Beijing gay life brought to the screen

Footage was smuggled out of China

A new gay film from China. That’s not a phrase one hears very often, no matter how many film festivals (gay or otherwise) you might attend.

Occasionally, despite efforts by the Communist government, the rest of the world is afforded a rare glimpse into how gay men and lesbians live their lives in mainland China. Both the 1996 film East Palace, West Palace and the recent Man Man, Woman Woman were bold examinations of homosexuality in that country and were acclaimed for, among other things, the fact that they existed at all.

Now Hong Kong-based director Stanley Kwan ups the ante with Lan Yu, a frank, unflinching gay love story set in Beijing that makes its North American premiere at the Toronto International Film Festival.

“It’s true that it’s all but impossible to be openly gay in China,” says Kwan, “and that the issue remains more or less taboo in public discussions. But once you get past the surface reticence, you find that mainland Chinese gays are actually very confident and secure in their sense of their own sexuality.”

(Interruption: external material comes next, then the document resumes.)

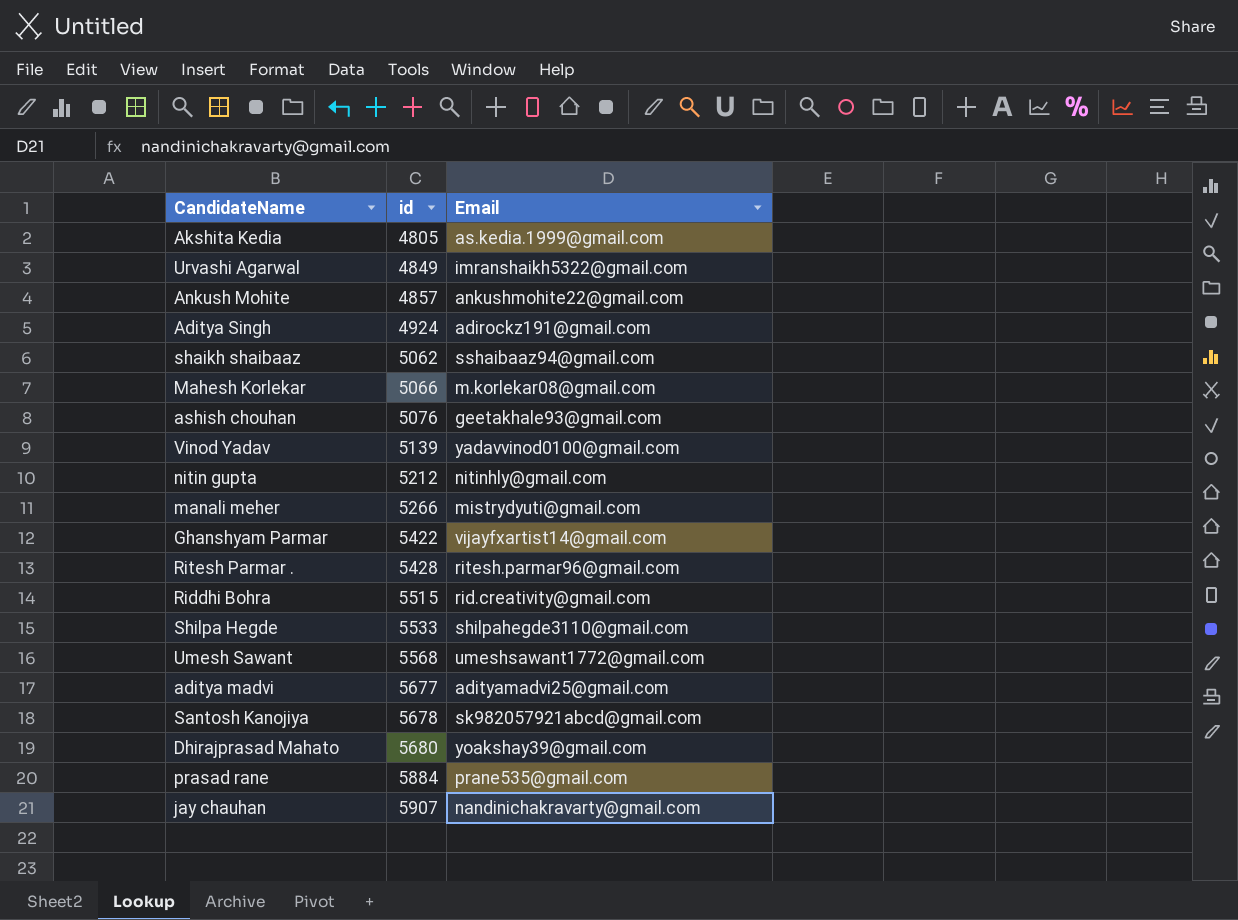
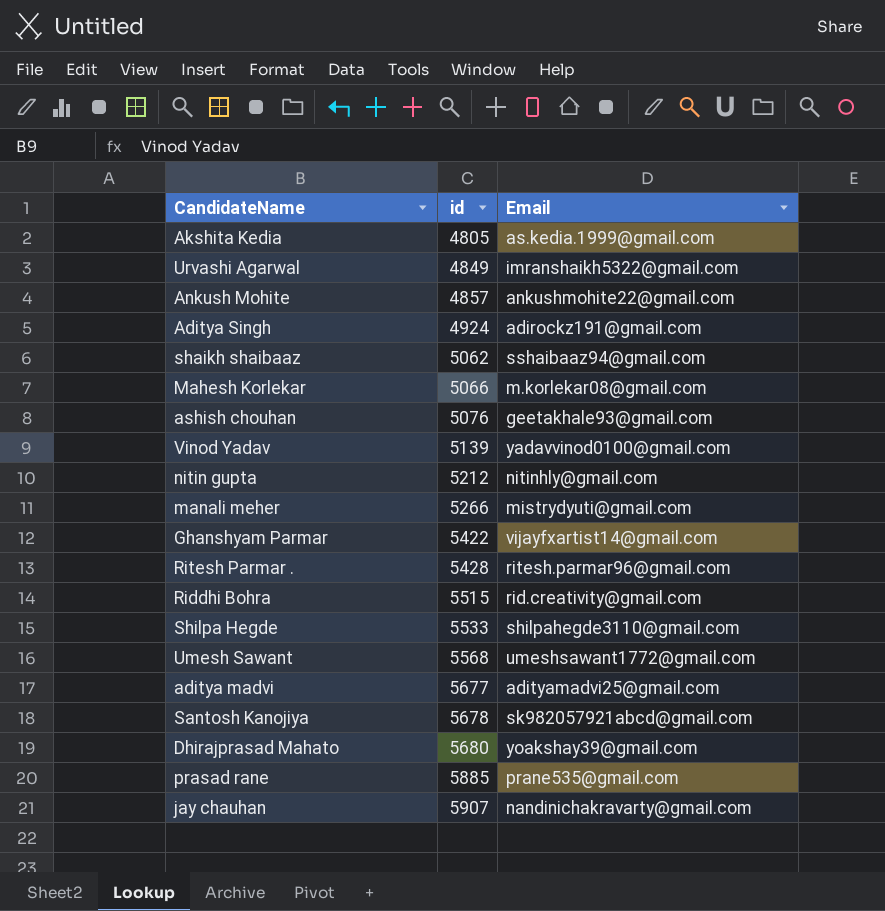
prasad rane | id: 5884 -> 5885

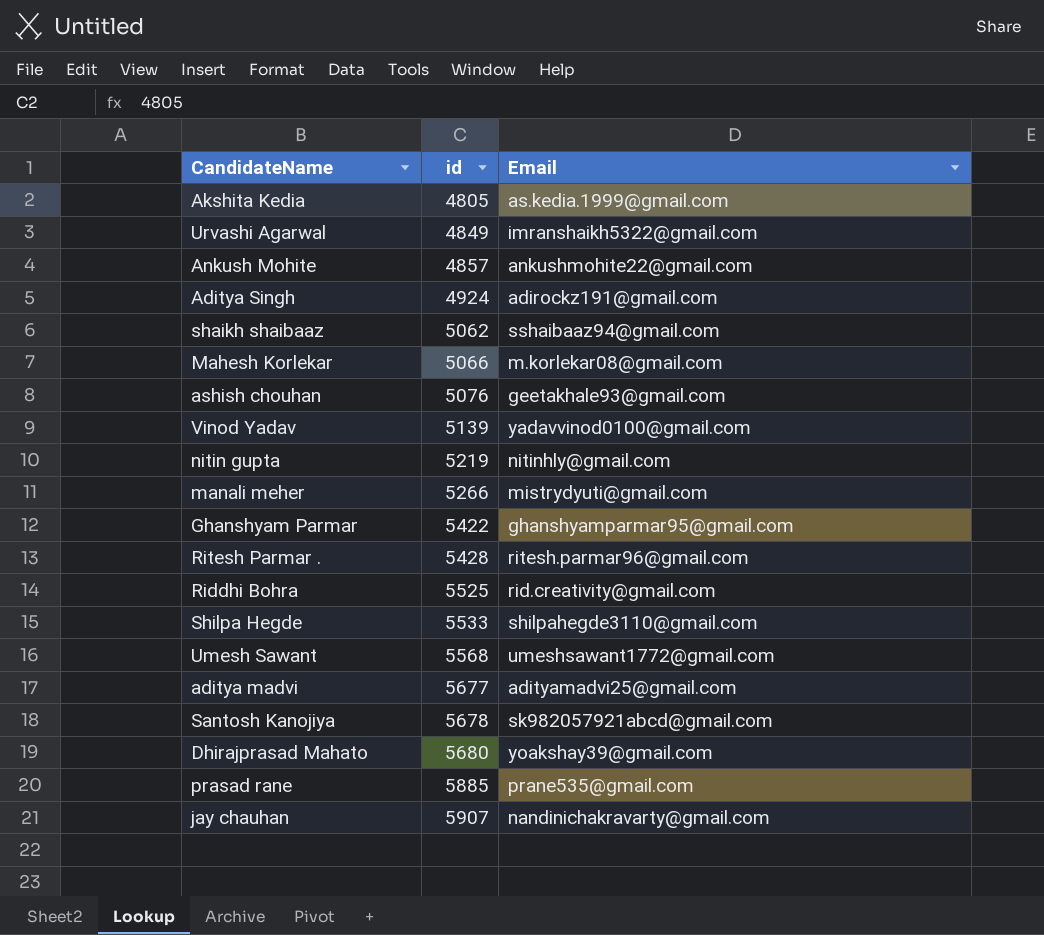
nitin gupta | id: 5212 -> 5219
Ghanshyam Parmar | Email: vijayfxartist14@gmail.com -> ghanshyamparmar95@gmail.com
Riddhi Bohra | id: 5515 -> 5525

Along with Wong Kar-Wai (acclaimed for Happy Together), Stanley Kwan is widely considered to be one of the most original and inventive filmmakers working in Hong Kong today, evoking the glory days of Shanghai cinema of the 1930s and ’40s in his lush reworking of genre pictures. His earlier films, including Rouge, The Actress and Red Rose, White Rose, saw Kwan labeled as a director of “women’s pictures” for his focus on female protagonists and melodramatic stories.

That all changed with the 1996 release of Yang And Yin: Gender In Chinese Cinema. Commissioned by the British Film Institute to mark the centenary of cinema, the documentary was remarkable for two reasons. First, it was a groundbreaking examination of the way gender and sexuality have been represented in Chinese cinema (including the mainland, Hong Kong and Taiwan), arguing that it had been freer and more inventive in portraying a range of sexualities than much of Western cinema. Second, it marked Kwan’s public acknowledgment of his homosexuality, revealed in the film during a conversation with his mother.

Uncomfortable being labeled a gay filmmaker – “I am more likely seen as a filmmaker who is also one of the few token gay men in Hong Kong,” he says – Kwan has nonetheless included gay themes and characters in his recent films Still Love You After All, Hold You Tight and The Island Tales. It is with Lan Yu though, that Kwan finally makes the “gay film” many of his fans have been waiting for.

Lan Yu (newcomer Liu Ye) is a poor boy from the country, new to Beijing and desperate for money. Willing to prostitute himself so he can stay at university studying architecture, his first customer is Chen Handong (Hu Jun, who also starred in East Palace, West Palace) a rich businessman from an important family. After a night of intense passion that surprises them both, they begin a relationship that the older Handong considers a fling and Lan Yu believes to be much more.


Handong showers the younger man with gifts and money while Lan Yu wishes for the only thing he can’t have: Handong’s love. Over the ensuing decade, the two men break up, lose contact and reunite against a backdrop of political and social upheaval in China that includes the Jun 4, 1989 massacre in Tiananmen Square (where the demand for democracy ended in death), widespread government corruption and numerous twists of fate.

The story behind Lan Yu would make a great movie itself, a triumph-against-the-odds thriller. Shot in secret in Beijing without official clearance, the footage was smuggled out of China and the film had its world premiere at the Cannes Film Festival in May. Kwan is understandably evasive (he still lives and works in Hong Kong) when asked about this, saying only: “I can’t tell you how or where we shot it, but it’s true that we needed to use some ingenuity.”

Considering that homosexuality still does not officially “exist” in China, the danger of shooting such a provocative film under the nose of the government must have been extraordinary.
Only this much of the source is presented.